Beginning with the line below that contains "- 2026年06月12日" and ending with the line that contains "- Woensdag 22 Juli 2026", copy every line exactly. Copy nothing else.

Source data:

==============================

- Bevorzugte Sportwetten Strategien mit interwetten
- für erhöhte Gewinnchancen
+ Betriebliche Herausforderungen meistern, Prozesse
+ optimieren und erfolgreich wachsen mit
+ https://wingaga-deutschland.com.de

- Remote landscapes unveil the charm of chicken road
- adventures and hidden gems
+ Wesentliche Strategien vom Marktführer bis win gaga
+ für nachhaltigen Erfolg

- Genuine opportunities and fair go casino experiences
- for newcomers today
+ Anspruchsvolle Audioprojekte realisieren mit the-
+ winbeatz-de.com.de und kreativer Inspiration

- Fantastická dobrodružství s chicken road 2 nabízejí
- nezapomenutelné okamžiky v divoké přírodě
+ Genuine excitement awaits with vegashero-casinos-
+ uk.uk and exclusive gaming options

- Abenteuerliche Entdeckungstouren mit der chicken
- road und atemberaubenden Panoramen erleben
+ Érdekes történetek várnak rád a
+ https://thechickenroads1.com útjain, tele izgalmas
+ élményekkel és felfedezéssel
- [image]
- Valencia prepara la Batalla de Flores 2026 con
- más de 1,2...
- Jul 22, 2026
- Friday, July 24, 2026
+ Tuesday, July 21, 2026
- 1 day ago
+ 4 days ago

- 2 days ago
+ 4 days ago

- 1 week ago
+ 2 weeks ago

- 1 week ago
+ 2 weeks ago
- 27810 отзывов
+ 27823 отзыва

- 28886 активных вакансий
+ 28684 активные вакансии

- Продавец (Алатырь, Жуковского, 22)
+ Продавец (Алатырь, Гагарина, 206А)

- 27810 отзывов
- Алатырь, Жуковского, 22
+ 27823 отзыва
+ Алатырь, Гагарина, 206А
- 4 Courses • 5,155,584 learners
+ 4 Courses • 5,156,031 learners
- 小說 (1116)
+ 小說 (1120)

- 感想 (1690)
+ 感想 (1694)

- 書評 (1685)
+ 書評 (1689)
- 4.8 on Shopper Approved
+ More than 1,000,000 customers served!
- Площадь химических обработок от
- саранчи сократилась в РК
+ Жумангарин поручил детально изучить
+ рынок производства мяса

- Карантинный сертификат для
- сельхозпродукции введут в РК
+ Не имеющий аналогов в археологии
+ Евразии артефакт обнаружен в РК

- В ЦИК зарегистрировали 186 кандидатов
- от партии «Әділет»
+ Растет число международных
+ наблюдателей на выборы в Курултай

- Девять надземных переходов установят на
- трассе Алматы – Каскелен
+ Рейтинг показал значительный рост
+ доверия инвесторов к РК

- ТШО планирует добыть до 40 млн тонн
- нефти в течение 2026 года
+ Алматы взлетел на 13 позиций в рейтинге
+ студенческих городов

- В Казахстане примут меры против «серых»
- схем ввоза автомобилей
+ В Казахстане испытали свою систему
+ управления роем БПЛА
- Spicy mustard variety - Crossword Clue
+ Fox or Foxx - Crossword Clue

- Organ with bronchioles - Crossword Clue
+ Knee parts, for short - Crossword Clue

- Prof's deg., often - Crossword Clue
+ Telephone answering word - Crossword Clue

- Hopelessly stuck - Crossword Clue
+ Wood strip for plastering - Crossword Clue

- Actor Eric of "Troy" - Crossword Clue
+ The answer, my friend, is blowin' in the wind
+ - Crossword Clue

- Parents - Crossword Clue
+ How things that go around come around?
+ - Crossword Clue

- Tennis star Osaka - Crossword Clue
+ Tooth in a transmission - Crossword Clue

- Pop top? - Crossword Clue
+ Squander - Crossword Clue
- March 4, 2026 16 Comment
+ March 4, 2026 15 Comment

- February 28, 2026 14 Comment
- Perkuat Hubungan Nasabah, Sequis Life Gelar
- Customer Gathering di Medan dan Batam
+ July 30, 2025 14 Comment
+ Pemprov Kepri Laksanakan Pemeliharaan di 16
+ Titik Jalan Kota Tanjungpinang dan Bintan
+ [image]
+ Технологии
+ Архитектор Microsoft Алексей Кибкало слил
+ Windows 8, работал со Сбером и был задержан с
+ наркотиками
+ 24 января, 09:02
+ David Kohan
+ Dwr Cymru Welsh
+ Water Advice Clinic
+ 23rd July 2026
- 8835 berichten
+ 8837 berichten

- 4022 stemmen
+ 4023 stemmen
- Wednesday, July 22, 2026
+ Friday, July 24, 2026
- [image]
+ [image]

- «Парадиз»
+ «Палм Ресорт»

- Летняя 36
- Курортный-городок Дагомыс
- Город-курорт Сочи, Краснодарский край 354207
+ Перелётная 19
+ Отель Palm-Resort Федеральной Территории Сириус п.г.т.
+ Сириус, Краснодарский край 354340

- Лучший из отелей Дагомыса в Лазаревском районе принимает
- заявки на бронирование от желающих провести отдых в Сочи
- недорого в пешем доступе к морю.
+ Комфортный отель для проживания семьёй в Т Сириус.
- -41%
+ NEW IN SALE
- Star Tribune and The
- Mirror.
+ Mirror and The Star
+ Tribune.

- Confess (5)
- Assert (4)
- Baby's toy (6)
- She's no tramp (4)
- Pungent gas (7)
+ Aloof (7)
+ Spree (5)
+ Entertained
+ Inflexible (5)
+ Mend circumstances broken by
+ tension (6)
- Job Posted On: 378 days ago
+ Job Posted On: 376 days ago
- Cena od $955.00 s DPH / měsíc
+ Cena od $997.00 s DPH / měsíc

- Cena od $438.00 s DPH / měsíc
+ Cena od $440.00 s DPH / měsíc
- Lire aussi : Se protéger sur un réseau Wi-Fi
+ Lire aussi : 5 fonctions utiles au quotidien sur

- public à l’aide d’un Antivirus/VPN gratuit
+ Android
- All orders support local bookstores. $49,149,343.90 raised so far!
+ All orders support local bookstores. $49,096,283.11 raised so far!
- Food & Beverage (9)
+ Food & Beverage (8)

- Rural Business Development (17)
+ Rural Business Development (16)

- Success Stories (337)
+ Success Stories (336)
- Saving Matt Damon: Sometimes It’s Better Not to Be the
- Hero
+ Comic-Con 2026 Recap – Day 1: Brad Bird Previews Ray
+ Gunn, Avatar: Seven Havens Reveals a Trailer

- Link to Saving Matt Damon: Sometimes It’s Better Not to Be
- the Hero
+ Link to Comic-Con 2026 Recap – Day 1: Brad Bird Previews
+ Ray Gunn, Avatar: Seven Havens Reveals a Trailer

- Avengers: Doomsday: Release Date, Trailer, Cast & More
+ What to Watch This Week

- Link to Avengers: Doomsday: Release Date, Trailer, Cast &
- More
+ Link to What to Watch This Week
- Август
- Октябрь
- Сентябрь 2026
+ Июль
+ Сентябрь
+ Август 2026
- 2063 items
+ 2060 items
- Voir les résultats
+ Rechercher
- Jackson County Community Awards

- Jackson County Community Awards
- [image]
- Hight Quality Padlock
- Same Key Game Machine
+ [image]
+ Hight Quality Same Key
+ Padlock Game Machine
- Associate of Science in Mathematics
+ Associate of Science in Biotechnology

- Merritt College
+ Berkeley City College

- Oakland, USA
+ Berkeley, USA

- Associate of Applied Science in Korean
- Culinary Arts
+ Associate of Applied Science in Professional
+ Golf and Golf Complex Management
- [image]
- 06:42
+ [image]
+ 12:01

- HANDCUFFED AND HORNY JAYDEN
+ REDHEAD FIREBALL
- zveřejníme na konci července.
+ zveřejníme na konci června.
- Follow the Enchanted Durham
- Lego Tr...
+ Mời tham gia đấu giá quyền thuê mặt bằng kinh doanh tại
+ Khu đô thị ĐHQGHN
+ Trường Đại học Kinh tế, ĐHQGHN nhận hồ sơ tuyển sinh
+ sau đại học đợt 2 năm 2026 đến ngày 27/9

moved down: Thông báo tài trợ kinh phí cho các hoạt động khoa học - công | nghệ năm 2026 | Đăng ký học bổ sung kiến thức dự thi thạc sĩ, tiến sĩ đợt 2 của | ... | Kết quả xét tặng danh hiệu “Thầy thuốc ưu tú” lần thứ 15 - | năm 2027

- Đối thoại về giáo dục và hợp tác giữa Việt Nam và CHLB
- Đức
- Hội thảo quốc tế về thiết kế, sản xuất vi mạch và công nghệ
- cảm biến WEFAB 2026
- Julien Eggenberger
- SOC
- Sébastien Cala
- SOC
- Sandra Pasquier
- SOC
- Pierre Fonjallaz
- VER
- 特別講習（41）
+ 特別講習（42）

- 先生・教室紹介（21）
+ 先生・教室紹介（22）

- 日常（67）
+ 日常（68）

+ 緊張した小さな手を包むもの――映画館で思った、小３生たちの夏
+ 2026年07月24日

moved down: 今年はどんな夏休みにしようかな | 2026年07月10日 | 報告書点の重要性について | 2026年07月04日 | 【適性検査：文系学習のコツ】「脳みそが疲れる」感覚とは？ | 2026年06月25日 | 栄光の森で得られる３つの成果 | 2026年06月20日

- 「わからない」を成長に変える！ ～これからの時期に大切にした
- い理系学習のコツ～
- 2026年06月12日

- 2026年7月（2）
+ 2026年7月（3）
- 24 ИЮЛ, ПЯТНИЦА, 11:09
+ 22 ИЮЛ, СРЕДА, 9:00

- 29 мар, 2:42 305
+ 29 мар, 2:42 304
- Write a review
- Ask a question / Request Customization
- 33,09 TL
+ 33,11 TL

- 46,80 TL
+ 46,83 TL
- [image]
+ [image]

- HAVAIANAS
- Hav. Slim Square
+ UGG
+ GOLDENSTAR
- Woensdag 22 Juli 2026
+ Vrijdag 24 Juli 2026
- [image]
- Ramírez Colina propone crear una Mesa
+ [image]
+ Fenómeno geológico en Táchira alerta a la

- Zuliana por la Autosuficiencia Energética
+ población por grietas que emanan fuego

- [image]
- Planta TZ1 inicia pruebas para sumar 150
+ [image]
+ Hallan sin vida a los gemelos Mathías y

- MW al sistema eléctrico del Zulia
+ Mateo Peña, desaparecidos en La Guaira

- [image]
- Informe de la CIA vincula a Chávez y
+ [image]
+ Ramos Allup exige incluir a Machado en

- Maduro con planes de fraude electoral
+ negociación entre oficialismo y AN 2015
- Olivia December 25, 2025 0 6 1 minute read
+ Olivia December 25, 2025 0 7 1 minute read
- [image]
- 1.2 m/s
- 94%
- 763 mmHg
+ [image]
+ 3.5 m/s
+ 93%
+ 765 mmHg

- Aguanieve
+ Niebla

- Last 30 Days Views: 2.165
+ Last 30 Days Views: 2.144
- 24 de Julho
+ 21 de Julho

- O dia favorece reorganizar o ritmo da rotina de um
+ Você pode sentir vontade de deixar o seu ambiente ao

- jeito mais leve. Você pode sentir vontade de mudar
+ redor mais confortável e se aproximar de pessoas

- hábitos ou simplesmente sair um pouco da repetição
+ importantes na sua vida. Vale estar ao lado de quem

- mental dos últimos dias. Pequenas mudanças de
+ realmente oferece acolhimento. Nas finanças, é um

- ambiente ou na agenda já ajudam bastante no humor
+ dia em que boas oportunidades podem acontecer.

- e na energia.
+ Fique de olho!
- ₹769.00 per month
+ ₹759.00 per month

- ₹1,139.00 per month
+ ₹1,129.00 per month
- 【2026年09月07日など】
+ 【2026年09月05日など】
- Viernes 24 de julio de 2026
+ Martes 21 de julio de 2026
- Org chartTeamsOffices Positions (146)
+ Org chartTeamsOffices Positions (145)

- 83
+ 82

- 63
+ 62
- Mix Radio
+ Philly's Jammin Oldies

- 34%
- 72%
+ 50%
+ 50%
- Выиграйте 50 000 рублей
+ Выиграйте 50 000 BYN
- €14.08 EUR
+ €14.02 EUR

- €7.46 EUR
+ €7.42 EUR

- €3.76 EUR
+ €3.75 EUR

==============================

== Response to this exercise ==
- 2026年06月12日

- 2026年7月（2）
+ 2026年7月（3）
- 24 ИЮЛ, ПЯТНИЦА, 11:09
+ 22 ИЮЛ, СРЕДА, 9:00

- 29 мар, 2:42 305
+ 29 мар, 2:42 304
- Write a review
- Ask a question / Request Customization
- 33,09 TL
+ 33,11 TL

- 46,80 TL
+ 46,83 TL
- [image]
+ [image]

- HAVAIANAS
- Hav. Slim Square
+ UGG
+ GOLDENSTAR
- Woensdag 22 Juli 2026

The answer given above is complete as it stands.